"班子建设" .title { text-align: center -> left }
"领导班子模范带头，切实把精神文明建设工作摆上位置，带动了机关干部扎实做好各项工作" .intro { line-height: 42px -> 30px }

------------------------

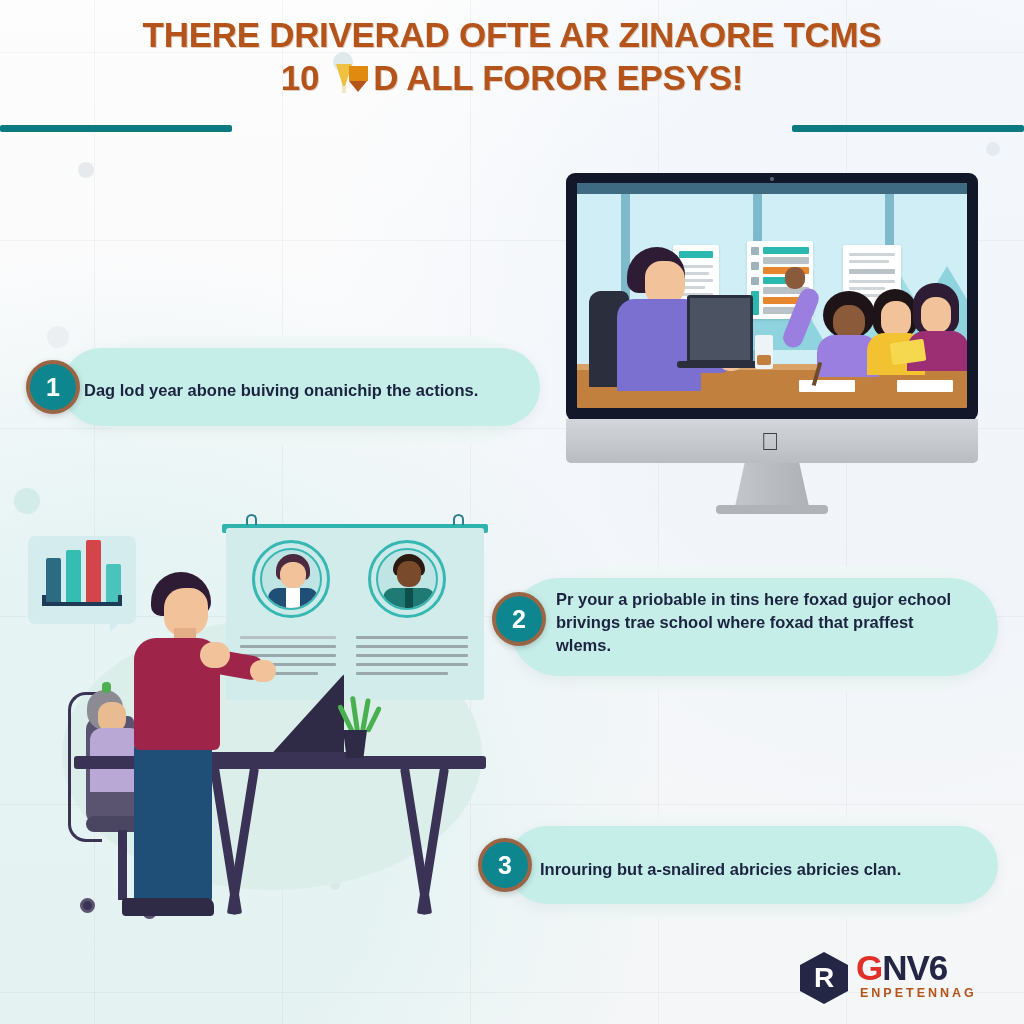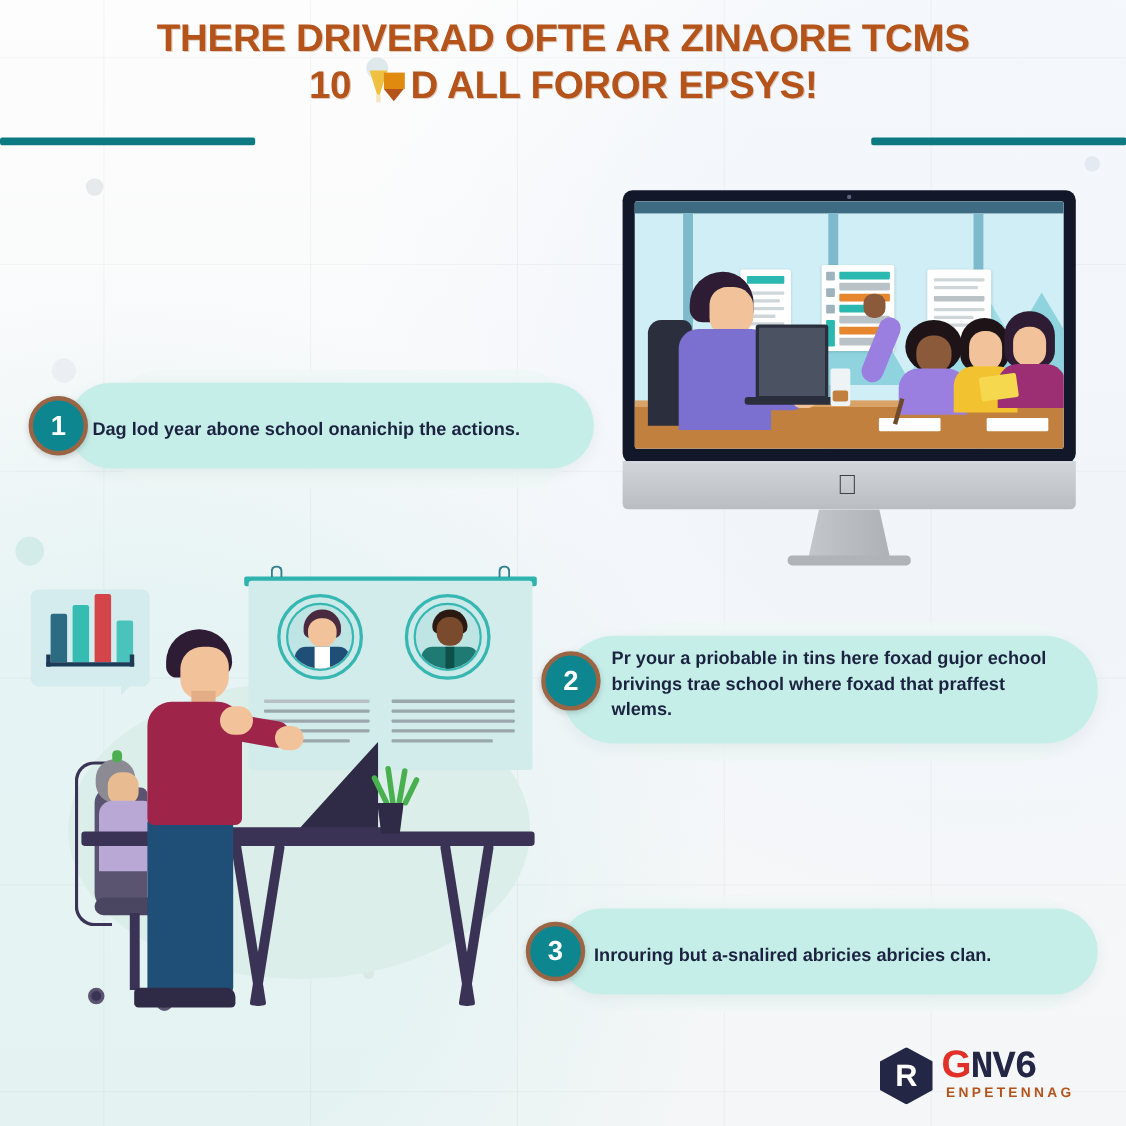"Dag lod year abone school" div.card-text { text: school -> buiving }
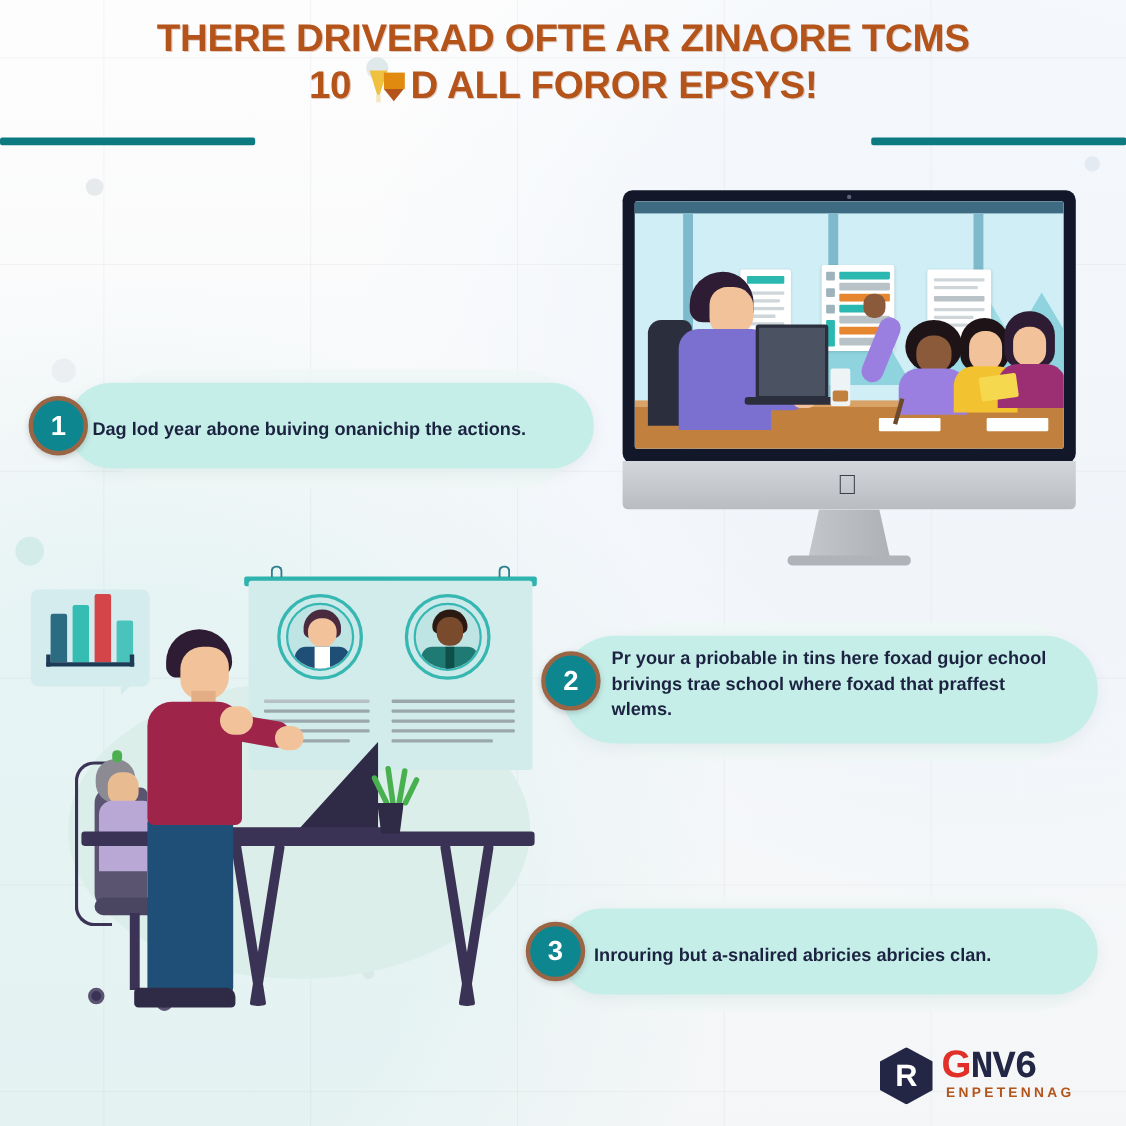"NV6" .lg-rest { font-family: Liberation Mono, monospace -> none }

------------------------

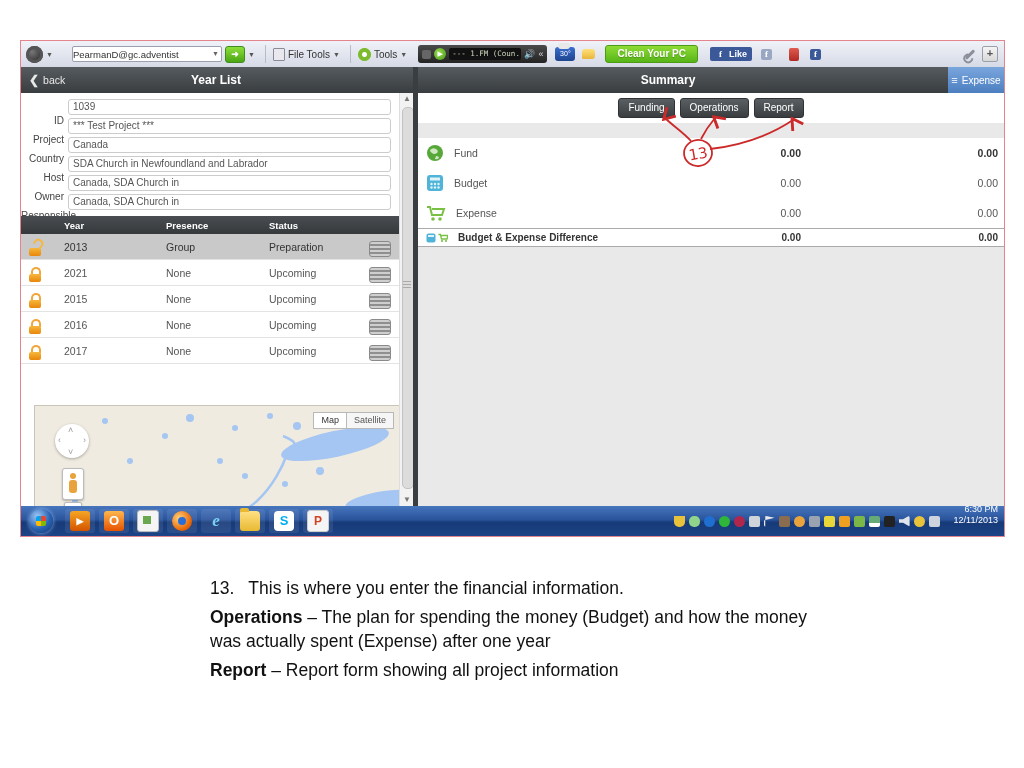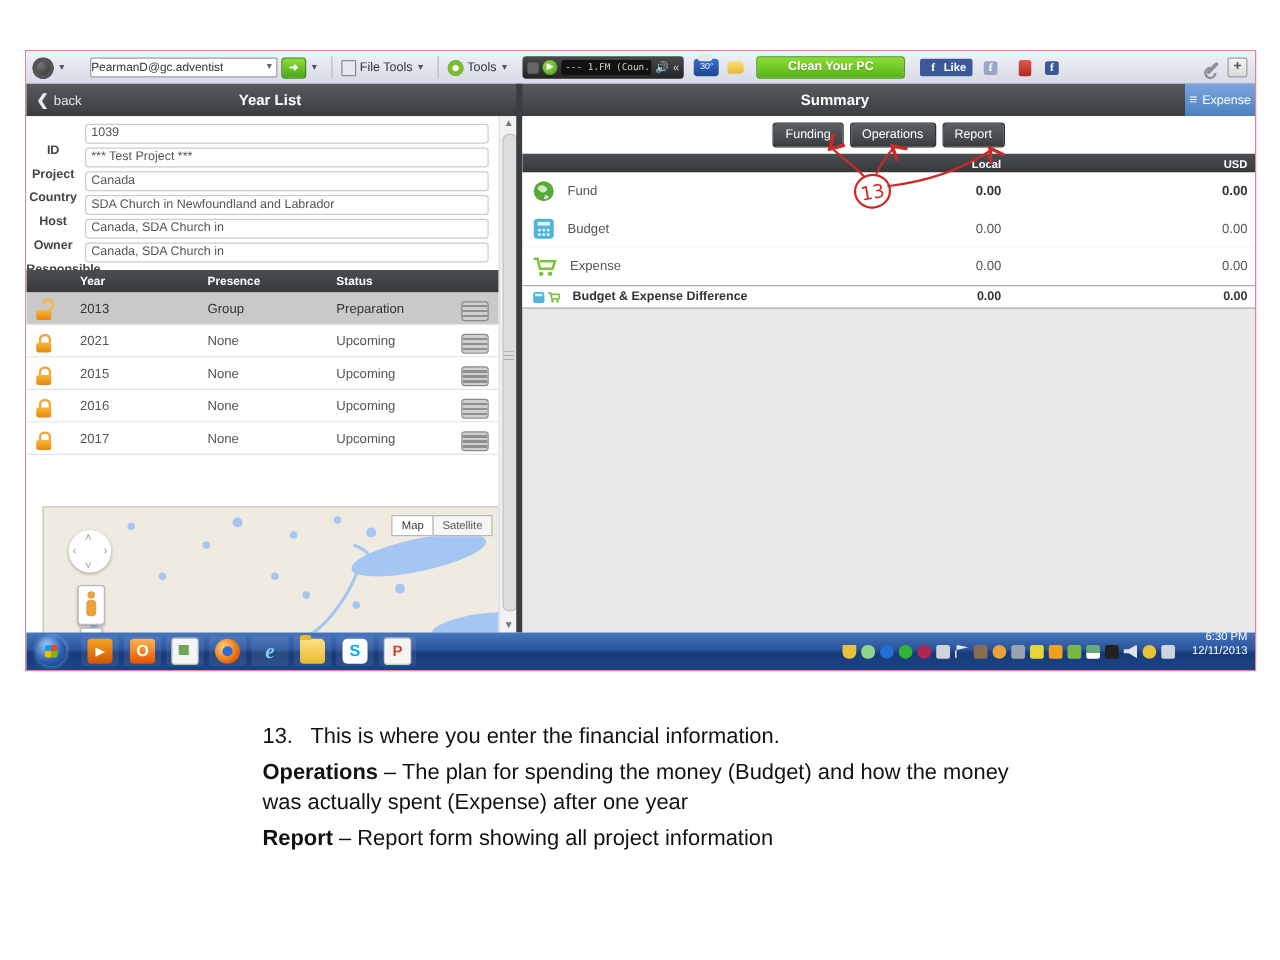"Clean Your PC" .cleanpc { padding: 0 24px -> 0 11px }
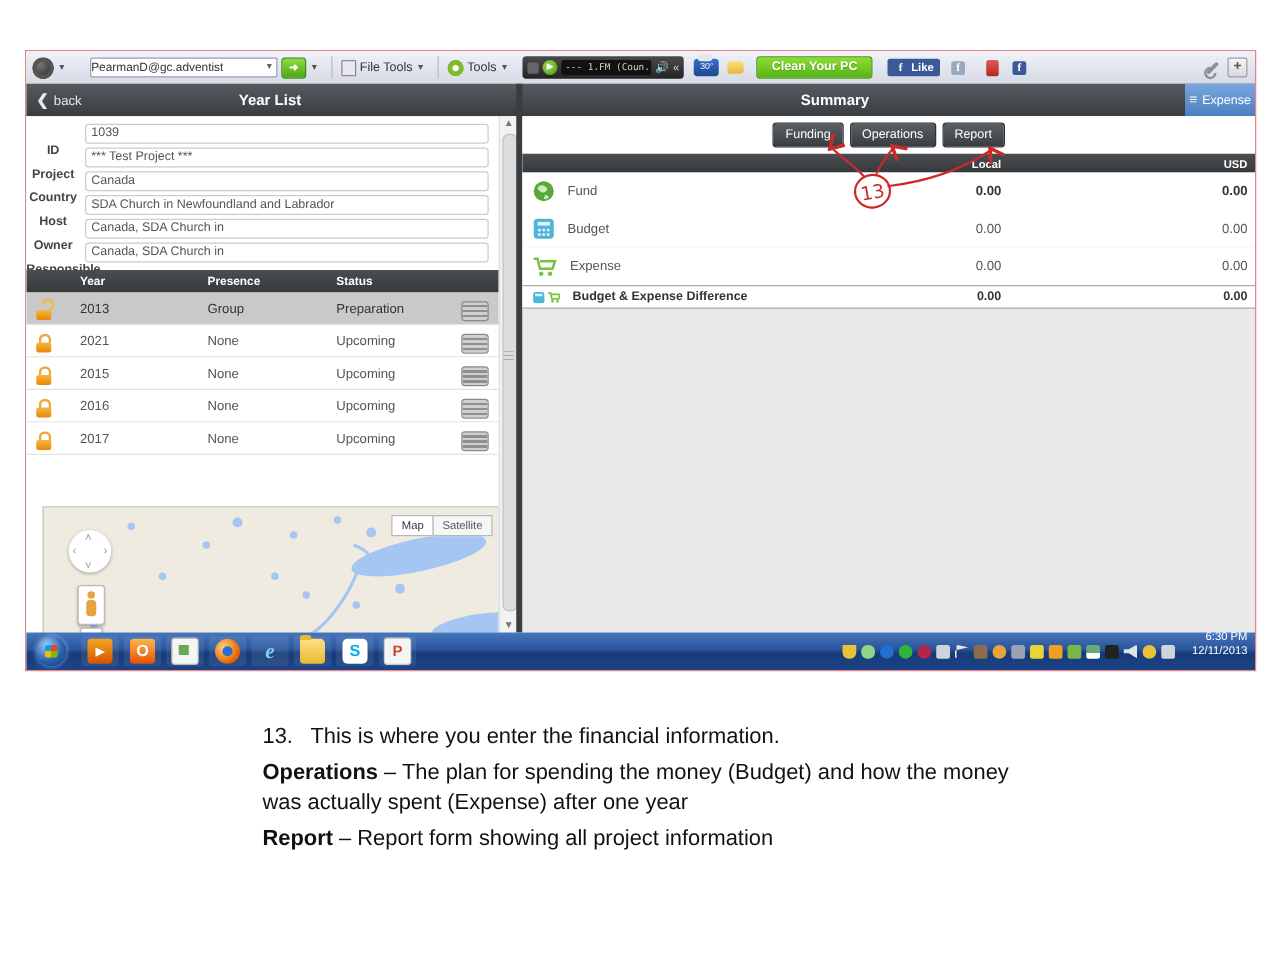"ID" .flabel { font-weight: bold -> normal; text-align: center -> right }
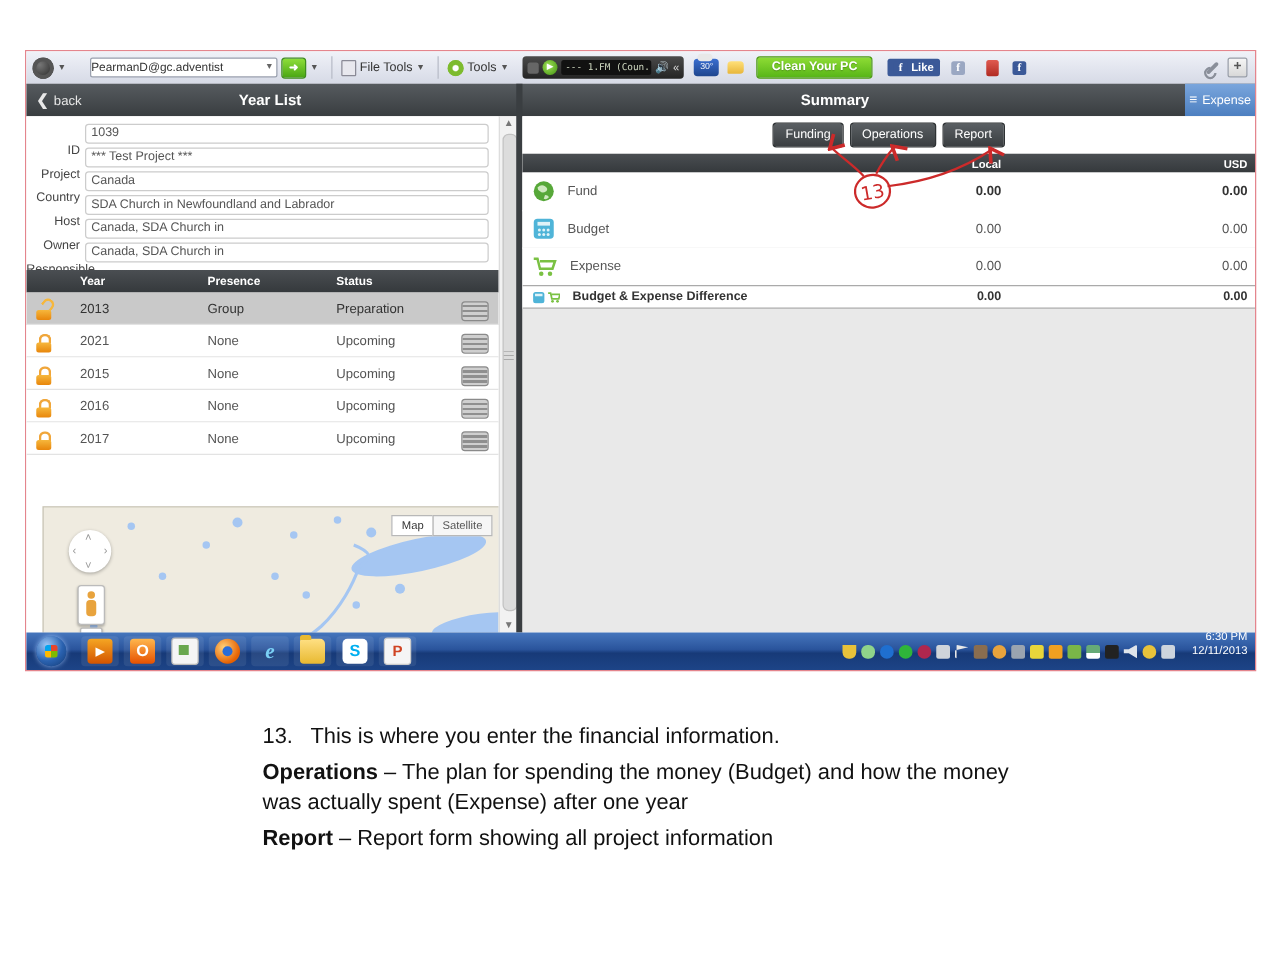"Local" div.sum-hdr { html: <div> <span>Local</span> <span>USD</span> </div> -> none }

------------------------

◆ **WORK TASK**
Copy verbatim, from the listing above, each line from the one containing "center -> left" down to the one containing "line-height: 42px ->", inclusive.

◆ **YOUR SOLUTION**
"班子建设" .title { text-align: center -> left }
"领导班子模范带头，切实把精神文明建设工作摆上位置，带动了机关干部扎实做好各项工作" .intro { line-height: 42px -> 30px }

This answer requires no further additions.